Special guests included Made Visible x Archives who exhibited their initiative for visibility in road traffic. Victor Prieux who designed the collection is a HEAD (2017) MA graduate, which further reinforced Jean-Pierre’s comment about community: the students they nurture, never truly leave, they come back to support their former school.
This year’s presidents of the jury were Rushemy Botter and Lisi Herrebrugh, creative directors of Botter and Nina Ricci. For those of us lucky enough to arrive a day early, we had the pleasure of listening to Rushemy and Lisi’s talk about their journey into the world of fashion and design. Speaking with them later that evening about their candid conversation and public celebration of their shared Caribbean and European heritage, gave me so much hope for the future of design.
To see that descendants from both Curacao and the Dominican Republic operating at the highest level, pioneering their own label Botter, while taking over the reins at a heritage Parisian fashion house Nina Ricci resonated with me on a personal level. As the descendant of both Cuban and Jamaican heritage, I very rarely – if at all, recall reading about any designers from Caribbean in the mainstream European fashion scene. Representation matters, and this design duo, leading the jury, also further reflects the extent to which the event organisers wished to bring in a narrative that was more eclectic and diverse in its cultural perspective.
Thomas Clement was awarded the Bongénie Bachelor Prize (and a cheque for €5,000). Giulia Chehab won the HEAD x La Redoute prize for her presentation, and her prize also includes the opportunity to design a capsule collection with La Redoute which goes on sale from March 2020. Meanwhile Emma Bruschi won the Mercedes-Benz Master Prize which also included a place at the next ‘Who’s Next’ or Premier Classe trade show in Paris and a cheque for €10,000.
What is fashion for? For those of you who are familiar with the @WorkinFashion.me ethos, you’ll know that this question informs everything that we do on this platform. While sat on the front row, watching these designers leave their mark – listening to the applause their work attracted alongside the occasional whoops from friends in the audience, watching them embrace Emma after the award ceremony – cheering for her backstage – the community – I was reminded that this is what fashion does. Fashion is not just about the aesthetic. Its cultural significance is that it doesn’t exist in a vacuum. The process of design, manufacture and performance is a collaborative exercise, that when executed properly – brings people from all walks of life together. This is the manifesto the city of Geneva delivered on Friday 8th November 2019.

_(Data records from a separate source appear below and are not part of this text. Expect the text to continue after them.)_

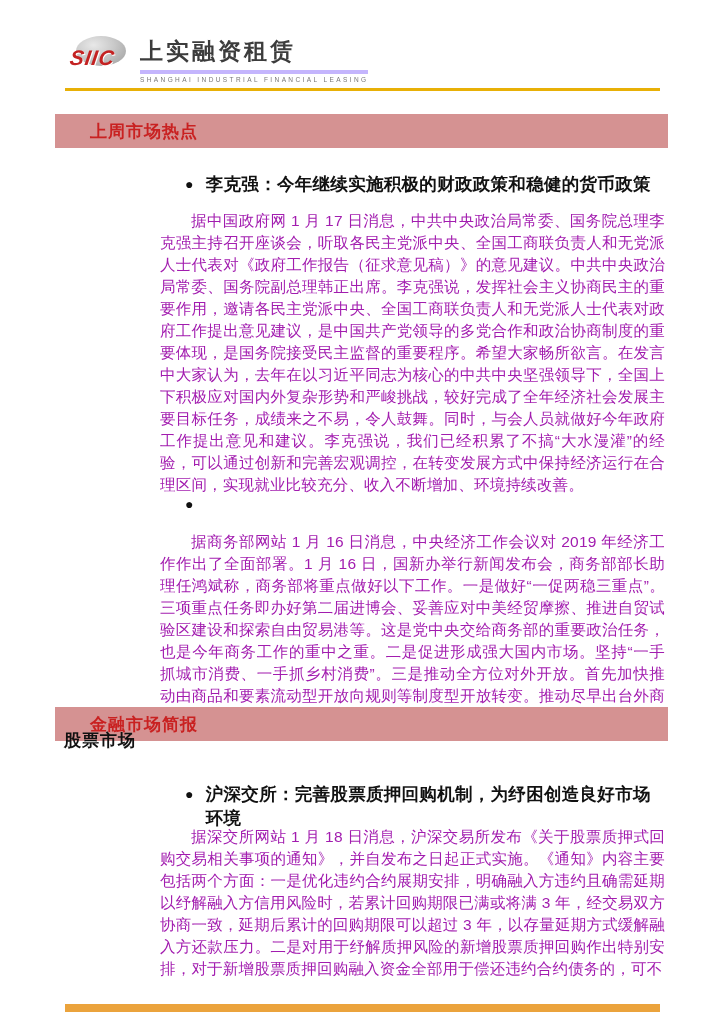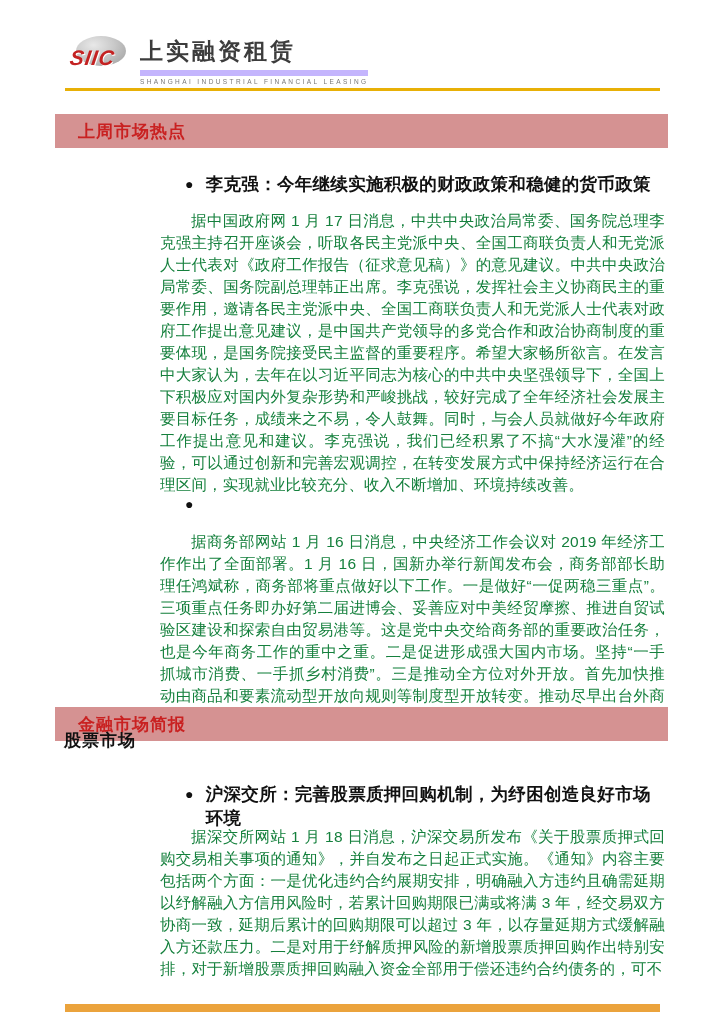--- a/index.html
+++ b/index.html
@@ -19,49 +19,49 @@
     background:radial-gradient(ellipse at 35% 30%, #e8e8e8 0%, #c9c9c9 45%, #9a9a9a 100%);
   }
   .logo-siic {
     position:absolute; left:0; top:10px; font-style:italic; font-weight:bold;
     font-size:21px; color:#c42222; letter-spacing:1px; transform:skewX(-8deg);
     text-shadow:1px 1px 0 #ffffff;
   }
   .logo-names { display:flex; flex-direction:column; }
   .logo-cn {
     font-size:23px; font-weight:bold; color:#3c3c3c; letter-spacing:3px;
-    border-bottom:6px solid #c4b5fd; padding-bottom:3px;
+    border-bottom:4px solid #c4b5fd; padding-bottom:3px;
   }
   .logo-en {
     margin-top:2px; font-size:6.5px; color:#777; letter-spacing:2.4px; white-space:nowrap;
   }
   .gold-rule {
     position:absolute; left:65px; top:88px; width:595px; height:3px; background:#e8b007;
   }
   
   .banner {
     position:absolute; left:55px; width:613px; height:34px;
     background:#d59292; color:#c92121; font-weight:bold; font-size:17px;
-    display:flex; align-items:center; padding-left:23px; letter-spacing:1px;
+    display:flex; align-items:center; padding-left:35px; letter-spacing:1px;
   }
   .banner-1 { top:114px; }
   .banner-2 { top:707px; }
   
   .article-heading {
     position:absolute; left:185px; width:483px; display:flex; align-items:flex-start;
     font-weight:bold; color:#111; font-size:17.5px; line-height:24px; letter-spacing:0.3px;
   }
   .article-heading .bullet { flex:0 0 auto; margin-right:12px; font-size:14px; line-height:24px; color:#111; }
   .heading-1 { top:172px; }
   .heading-2 { top:492px; }
   .heading-3 { top:782px; }
   
   .para {
     position:absolute; left:160px; width:505px;
-    font-size:15.5px; line-height:22px; color:#15803d;
+    font-size:15.5px; line-height:22px; color:#a21caf;
     text-align:justify; text-indent:2em; letter-spacing:0.2px;
   }
   .para-1 { top:210px; }
   .para-2 { top:531px; }
   .para-3 { top:818px;margin-top:8px; }
   
   .subheading {
     position:absolute; left:64px; top:729px; font-size:17px; font-weight:bold; color:#111;
     letter-spacing:1px;
   }

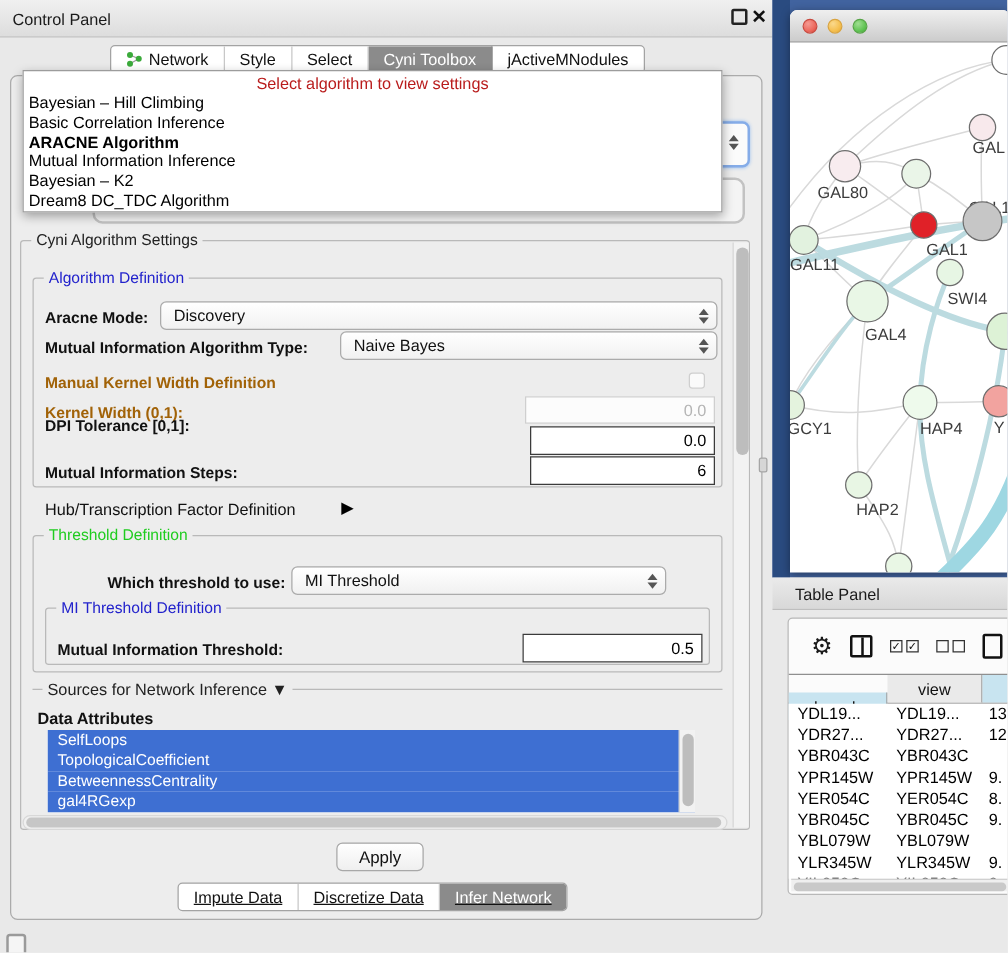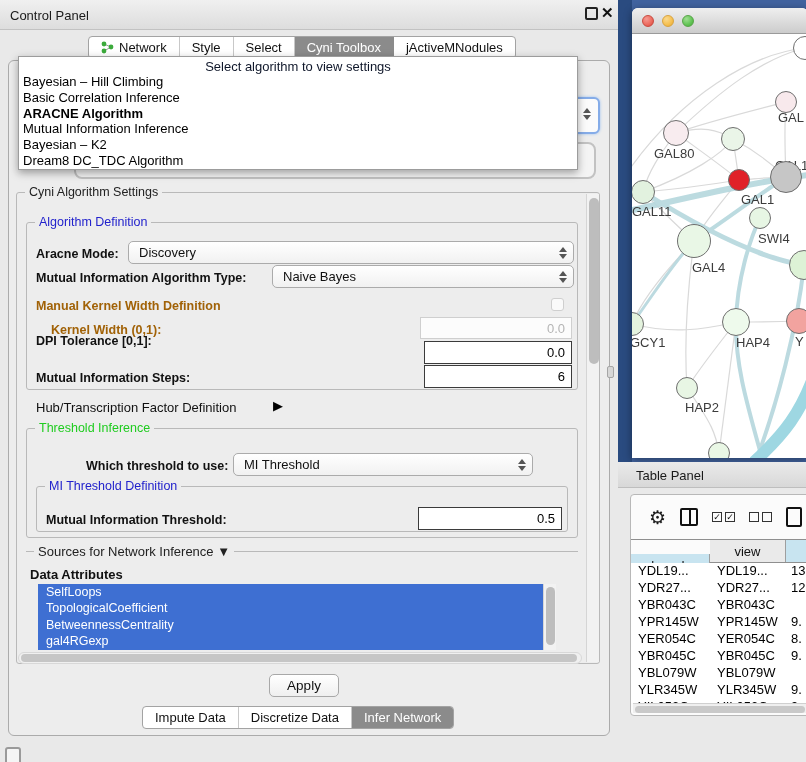--- a/index.html
+++ b/index.html
@@ -23,21 +23,21 @@
   .tab:last-child{ border-right:none;}
   .tab.sel{ background:#8B8B8B; color:#FFF; border-right-color:#8B8B8B;}
   .net-ico{ width:13px; height:13px; margin-right:5px;}
 
   .content-panel{ left:8px; top:60px; width:602px; height:676px; background:#EDEDED;
     border:1px solid #ABABAB; border-radius:6px;}
 
   
   .popup{ left:18px; top:56px; width:560px; height:114px; background:#FFF;
     border:1px solid #9C9C9C; box-shadow:0 3px 8px rgba(0,0,0,.35); z-index:50;}
-  .popup-head{ height:17px; text-align:center; color:#0f172a; font-size:13px; padding-top:2px;}
+  .popup-head{ height:17px; text-align:center; color:#b91c1c; font-size:13px; padding-top:2px;}
   .popup-item{ height:15.8px; padding-left:4px; font-size:13px; line-height:15.8px; color:#000;}
   .popup-item.sel{ font-weight:bold;}
 
   .focus-combo{ left:500px; top:97px; width:100px; height:37px; border-radius:6px;
     background:#FBFBFB; border:2px solid #85ACE8; box-shadow:0 0 3px #9CC0F0; z-index:40;}
   .ghost-combo{ left:74px; top:142px; width:522px; height:37px; border-radius:8px;
     background:#F4F4F4; border:2px solid #C2C2C2; z-index:30; color:#B5B5B5;
     font-size:13px; padding:10px 0 0 14px; overflow:hidden;}
 
   
@@ -215,34 +215,34 @@
     <span>Naive Bayes</span>
     <span class="arrows">
         <span class="tri-up"></span>
         <span class="tri-dn"></span>
       </span>
   </div>
 
   <span class="lbl dis" style="left:36px; top:299px;">Manual Kernel Width Definition</span>
   <span class="checkbox" style="left:551px; top:298px;"></span>
 
-  <span class="lbl dis" style="left:51px; top:323px;">Kernel Width (0,1):</span>
+  <span class="lbl dis" style="left:36px; top:323px;">Kernel Width (0,1):</span>
   <div class="field dis" style="left:420px; top:317px; width:152px; height:22px;">0.0</div>
 
   <span class="lbl" style="left:36px; top:334px;">DPI Tolerance [0,1]:</span>
   <div class="field" style="left:424px; top:341px; width:148px; height:23px;">0.0</div>
 
   <span class="lbl" style="left:36px; top:371px;">Mutual Information Steps:</span>
   <div class="field" style="left:424px; top:365px; width:148px; height:23px;">6</div>
 
   <span class="lbl" style="left:36px; top:400px; font-weight:normal; font-size:13px;">Hub/Transcription Factor Definition</span>
   <span class="abs" style="left:273px; top:398px; font-size:13px; color:#000;">▶</span>
 
   <div class="abs group" style="left:26px; top:428px; width:552px; height:110px;">
-    <span class="group-title t-green">Threshold Inference</span>
+    <span class="group-title t-green">Threshold Definition</span>
   </div>
   <span class="lbl" style="left:86px; top:459px;">Which threshold to use:</span>
   <div class="combo" style="left:233px; top:453px; width:300px; height:23px;">
     <span>MI Threshold</span>
     <span class="arrows">
         <span class="tri-up"></span>
         <span class="tri-dn"></span>
       </span>
   </div>
   <div class="abs group" style="left:36px; top:486px; width:532px; height:46px;">
@@ -267,21 +267,21 @@
       <div class="vsb-thumb" style="left:2px; top:3px; width:9px; height:58px;"></div>
     </div>
   </div>
 
   <div class="hsb-track" style="left:18px; top:652px; width:564px; height:12px;">
     <div class="hsb-thumb" style="left:2px; top:1px; width:556px; height:8px;"></div>
   </div>
 
   <div class="btn" style="left:269px; top:674px; width:70px; height:23px;">Apply</div>
 
-  <div class="abs tabbar" style="left:142px; top:706px;">
+  <div class="abs tabbar" style="left:142px; top:706px;text-decoration:underline;">
     <div class="tab">
       <span>Impute Data</span>
     </div>
     <div class="tab">
       <span>Discretize Data</span>
     </div>
     <div class="tab sel">
       <span>Infer Network</span>
     </div>
   </div>

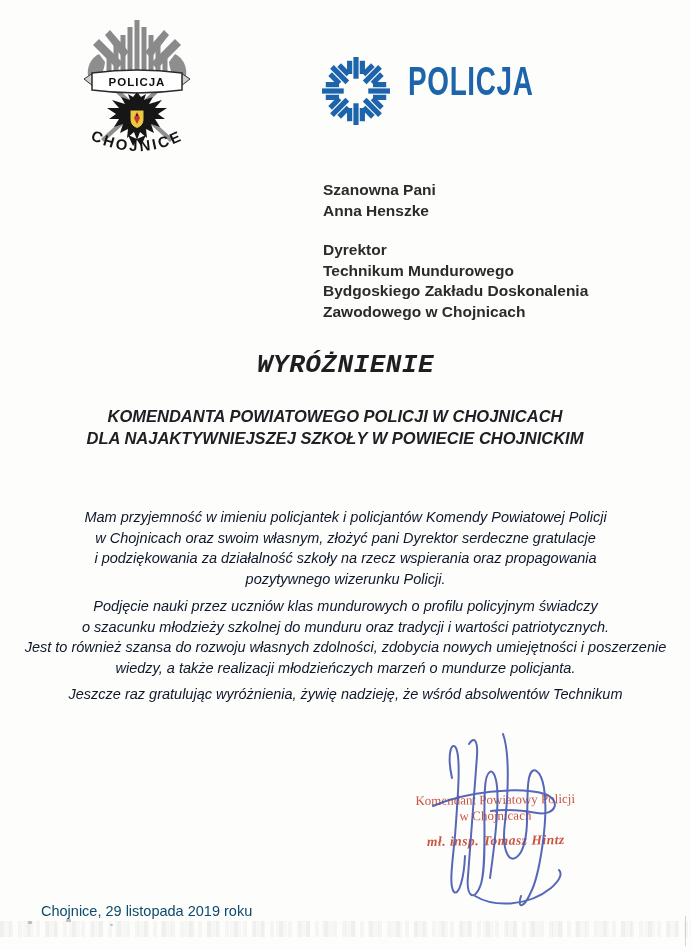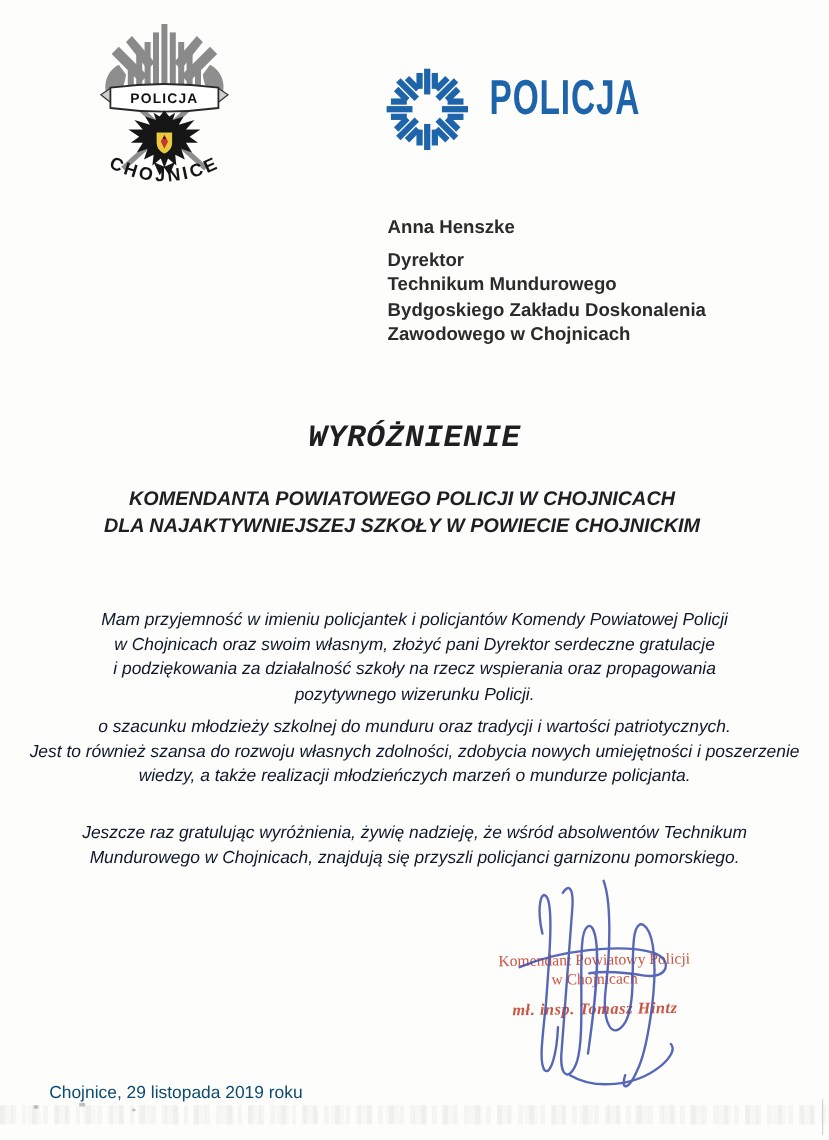--- a/index.html
+++ b/index.html
@@ -18,21 +18,21 @@
     color:#1d64ab; letter-spacing:1px;
     transform:scaleX(.68); transform-origin:left top;
     white-space:nowrap;
   }
   
   .recipient {
     position:absolute; left:323px; top:180px;
     font-weight:bold; font-size:15.5px; line-height:20.5px;
     color:#2b2b2b; white-space:nowrap;
   }
-  .recipient .group2 { margin-top:7px; }
+  .recipient .group2 { margin-top:19px; }
   
   .title {
     position:absolute; left:0; top:350px; width:691px;
     text-align:center; font-size:26px; font-weight:bold; font-style:italic;
     letter-spacing:.5px; color:#1f1f22;font-family:Liberation Mono, monospace;
   }
   .subtitle {
     position:absolute; left:0; top:406px; width:670px;
     text-align:center; font-size:16.5px; font-weight:bold; font-style:italic;
     line-height:21.5px; color:#202024;
@@ -141,20 +141,21 @@
         <use href="#ray" transform="rotate(225)"></use>
         <use href="#ray" transform="rotate(270)"></use>
         <use href="#ray" transform="rotate(315)"></use>
       </g>
     </svg>
   </div>
   <div class="logo-word">POLICJA</div>
 
   <div class="recipient">
     <div class="group1">
+      <div>Szanowna Pani</div>
       <div>Anna Henszke</div>
     </div>
     <div class="group2">
       <div>Dyrektor</div>
       <div>Technikum Mundurowego</div>
       <div>Bydgoskiego Zakładu Doskonalenia</div>
       <div>Zawodowego w Chojnicach</div>
     </div>
   </div>
 
@@ -165,27 +166,27 @@
     <div>DLA NAJAKTYWNIEJSZEJ SZKOŁY W POWIECIE CHOJNICKIM</div>
   </div>
 
   <div class="para p1">
     <div>Mam przyjemność w imieniu policjantek i policjantów Komendy Powiatowej Policji</div>
     <div>w Chojnicach oraz swoim własnym, złożyć pani Dyrektor serdeczne gratulacje</div>
     <div>i podziękowania za działalność szkoły na rzecz wspierania oraz propagowania</div>
     <div>pozytywnego wizerunku Policji.</div>
   </div>
   <div class="para p2">
+    <div>Podjęcie nauki przez uczniów klas mundurowych o profilu policyjnym świadczy</div>
     <div>o szacunku młodzieży szkolnej do munduru oraz tradycji i wartości patriotycznych.</div>
     <div>Jest to również szansa do rozwoju własnych zdolności, zdobycia nowych umiejętności i poszerzenie</div>
     <div>wiedzy, a także realizacji młodzieńczych marzeń o mundurze policjanta.</div>
   </div>
   <div class="para p3">
     <div>Jeszcze raz gratulując wyróżnienia, żywię nadzieję, że wśród absolwentów Technikum</div>
-    <div>Mundurowego w Chojnicach, znajdują się przyszli policjanci garnizonu pomorskiego.</div>
   </div>
 
   <div class="stamp">
     <div>Komendant Powiatowy Policji</div>
     <div>w Chojnicach</div>
     <div class="rank">mł. insp. Tomasz Hintz</div>
   </div>
 
   <svg class="signature-svg" width="145" height="185" viewBox="0 0 145 185">
     <g fill="none" stroke="#4153ae" stroke-width="2" stroke-linecap="round" opacity="0.88">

I didn’t just see a graduate fashion show. I was reminded of why I started this journey with @workinfashion.me in the first place, and why I wish to continue. Fashion doesn’t have to be frivolous or fickle. When positioned at the heart of a community, when made accessible to anyone with vision and creative talent, it can be a powerful force. I am grateful to the faculty and the students at HEAD for reminding their international guests of where we should all have our resources focused: towards the celebration of our cultural heritage and our local communities.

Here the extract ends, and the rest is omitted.